✨10✨
Kiedy Juliett od niego odeszła na początku Will nie wiedział co się dzieje. Dopiero gdy się odwrócił, zobaczył jakiegoś chłopaka. Nagle Juliett ruszyła biegiem w jego stronę.
- Ronan! - krzyknęła Juliett i rzuciła się na szyje chłopaka - Tak tęskniłam. Tyle lat.
- Nie mogę uwierzyć. - odparł Ronan - To naprawde Ty. Moja mała Juliett.
Will słysząc te krótką wymianę zdać posmutniał.
- Pewnie jej chłopak - pomyślał i odszedł w głąb lasu
- Chwila? Co mnie to obchodzi? Przecież ledwie się znamy - mruknął do siebie.
Wściekły na siebie i swoje uczucia Will w całej siły walną w drzewo przez co z głośnym trzaskiem runęło na ziemie.

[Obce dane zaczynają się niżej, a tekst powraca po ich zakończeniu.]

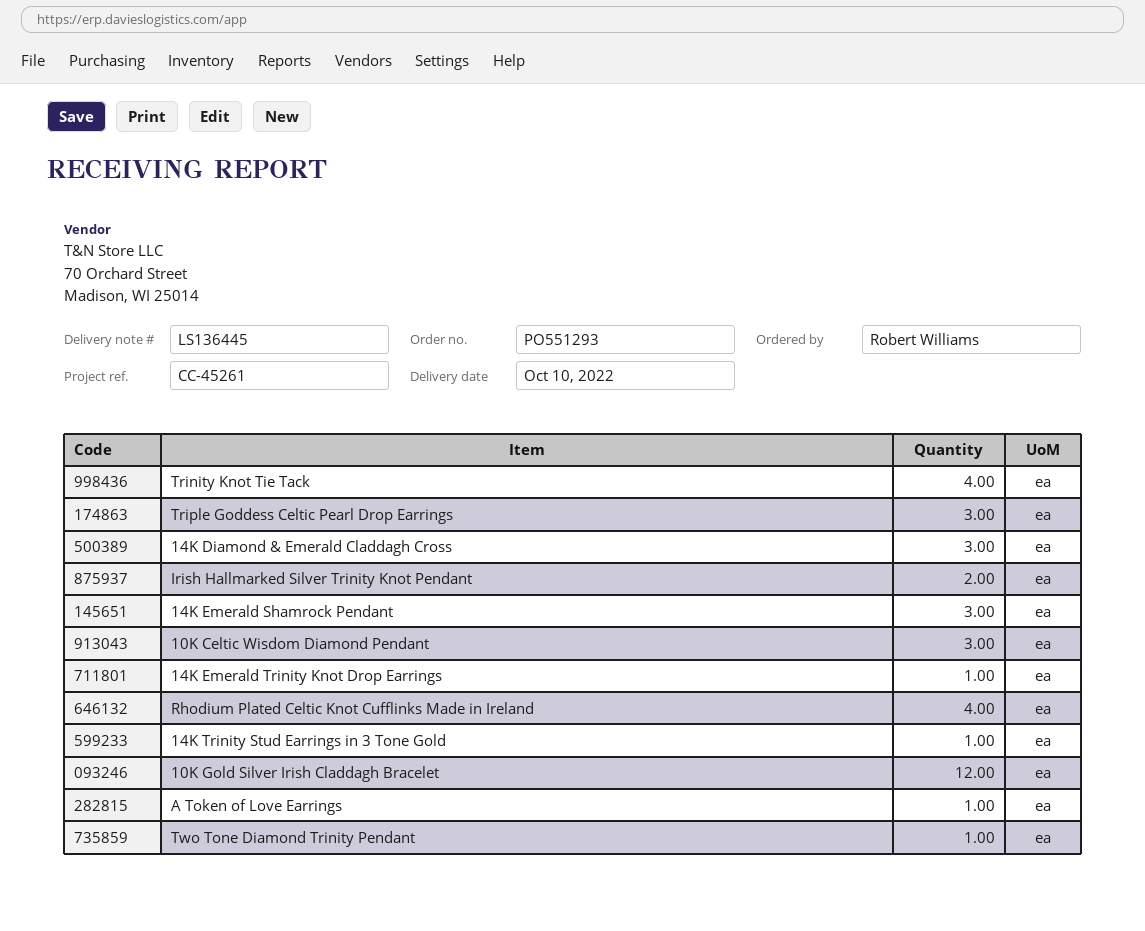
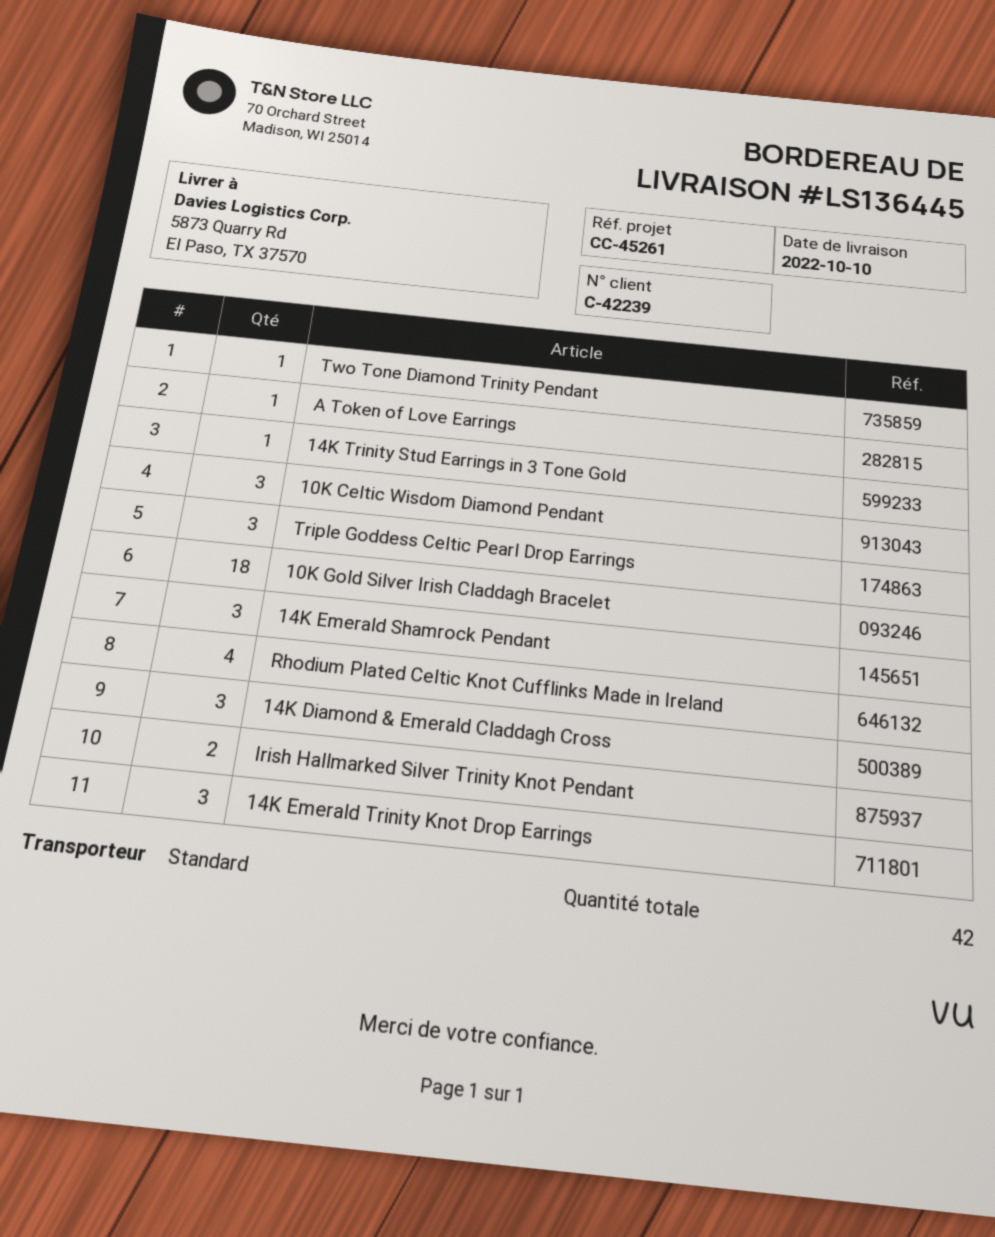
Trinity Knot Tie Tack: 4 -> none
14K Emerald Trinity Knot Drop Earrings: 1 -> 3
10K Gold Silver Irish Claddagh Bracelet: 12 -> 18

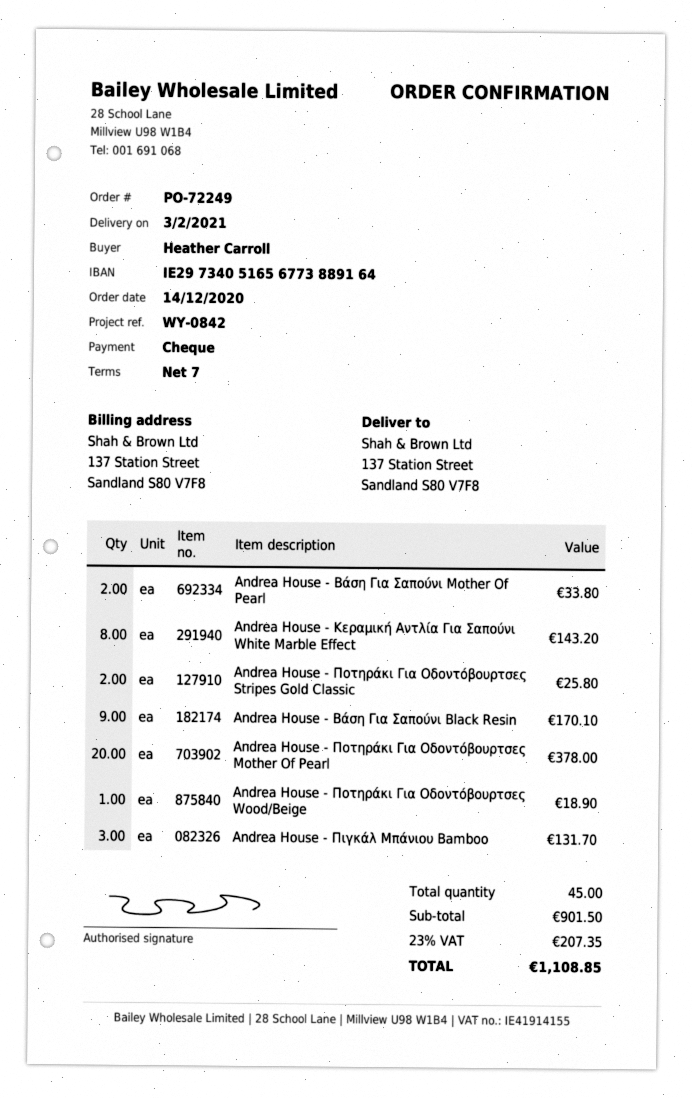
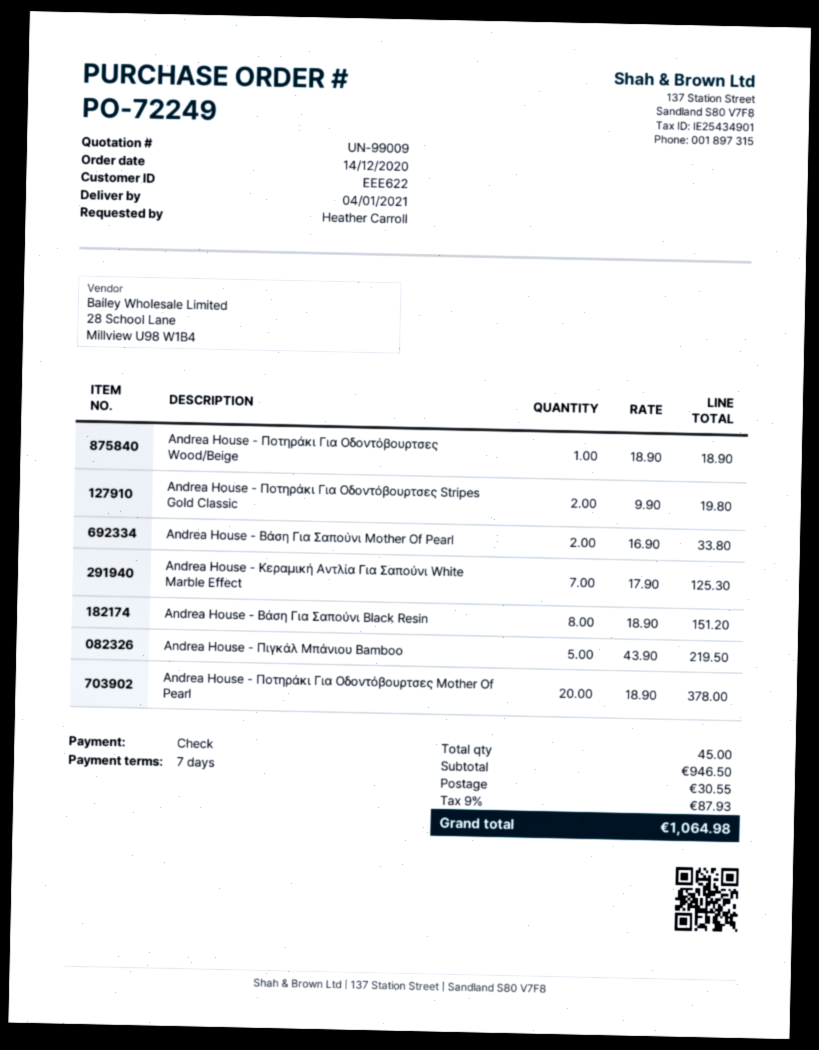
delivery date: 2021-02-03 -> 2021-01-04
Andrea House - Κεραμική Αντλία Για Σαπούνι White Marble Effect: 8 for 143.20 -> 7 for 125.30
Andrea House - Ποτηράκι Για Οδοντόβουρτσες Stripes Gold Classic: 2 for 25.80 -> 2 for 19.80
Andrea House - Βάση Για Σαπούνι Black Resin: 9 for 170.10 -> 8 for 151.20
Andrea House - Πιγκάλ Μπάνιου Bamboo: 3 for 131.70 -> 5 for 219.50
subtotal: 901.50 -> 946.50
shipping: none -> 30.55
tax: 23% = 207.35 -> 9% = 87.93
total: 1108.85 -> 1064.98

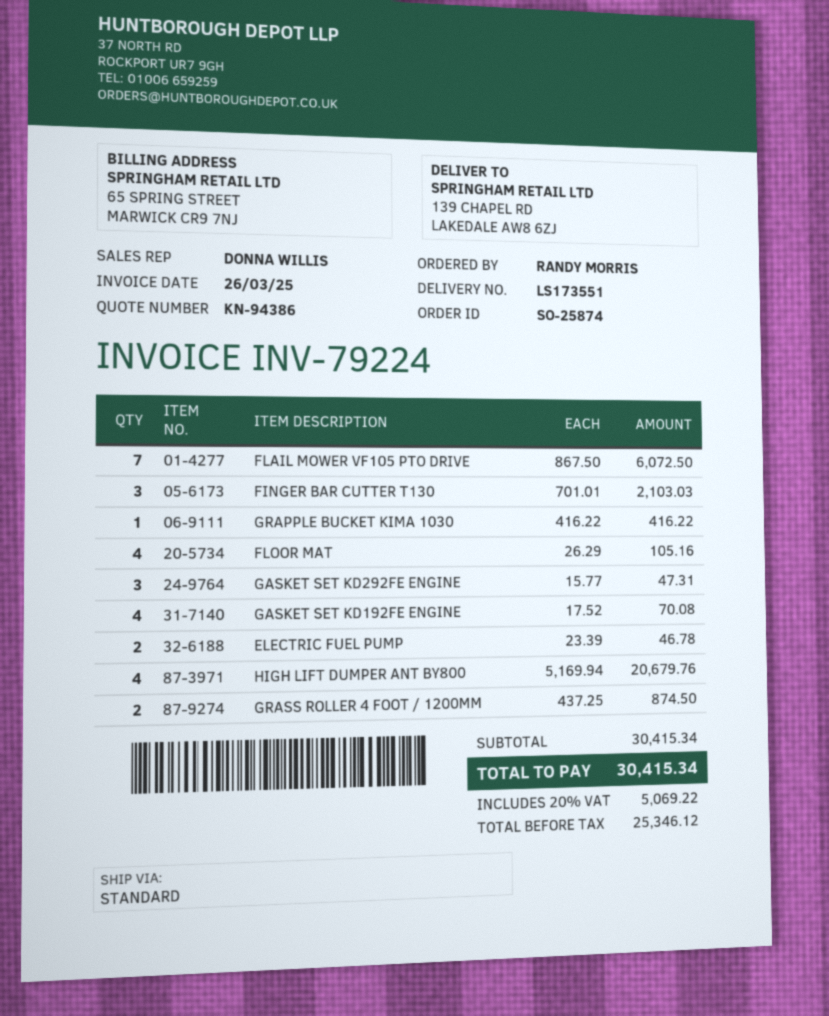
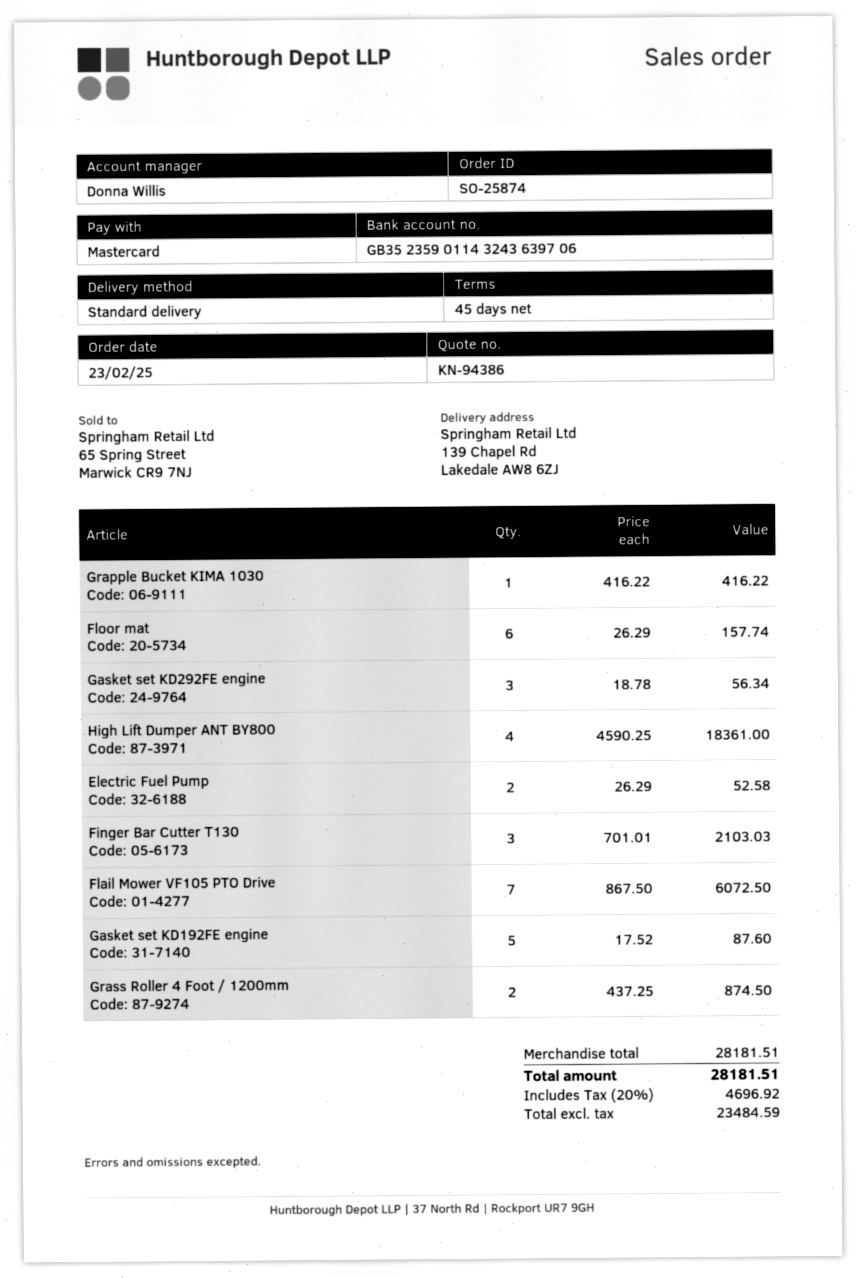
FLOOR MAT: 4 x 26.29 = 105.16 -> 6 x 26.29 = 157.74
GASKET SET KD292FE ENGINE: 3 x 15.77 = 47.31 -> 3 x 18.78 = 56.34
GASKET SET KD192FE ENGINE: 4 x 17.52 = 70.08 -> 5 x 17.52 = 87.60
ELECTRIC FUEL PUMP: 2 x 23.39 = 46.78 -> 2 x 26.29 = 52.58
HIGH LIFT DUMPER ANT BY800: 4 x 5169.94 = 20679.76 -> 4 x 4590.25 = 18361.00
subtotal: 30415.34 -> 28181.51
net: 25346.12 -> 23484.59
tax: 20% = 5069.22 -> 20% = 4696.92
total: 30415.34 -> 28181.51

- Posłuchaj. Jeśli coś do niej czujesz to nie niszcz drzew jak tchórz, tylko jej to powiedz. - nagle za nim pojawił się jakiś chłopak - Tak w ogóle to jestem Zane, lider zdolnościowców.
~*~
- Nie mogę uwierzyć. - odparł Ronan - To naprawde Ty. Moja mała Juliett.
- Jak ty się tu znalazłeś, braciszku? - zapytała Juliett - Przecież Cię wzięli do wojska.
- Podczas podróży odbili nas rebelianci, a dokładnie lider Emily i jej świta. - wyjaśnił Ronan - A ty jak tu się znalazłaś?
- Znalazła nas Rozalinda z Angell. Uciekaliśmy przed żołnierzami
- Jak to nas ?- zapytał Ronan
- Przybyłam tu z moim przyjacielem Willem- Juliett odwróciła się za siebie, ale niebyło tam chłopaka
- Acha, rozumiem. A jak się mama trzymie ?- zapytał brat Juliett
Juliett od razu posmutniała. ich matka nie żyje i nie wiedziała jak powiedzieć to Ronanowi.
- Nasza mama... ona... nie żyje - w oczach Juliett pojawiły się zły - Kiedy Cię zabrali... mama zachorowała. Ja... nie dałam rady... ja...
Brat przytulił mocno Juliett, przez co ta jeszcze bardziej się rozpłakała.
- Ciiiii. To nie twoja wina siostrzyczko - pocieszał ją
Po jakimś czasie Juliett doszła do siebie. teraz wraz ze swoim bratem siedziała na ganku chatki w której mieszkała.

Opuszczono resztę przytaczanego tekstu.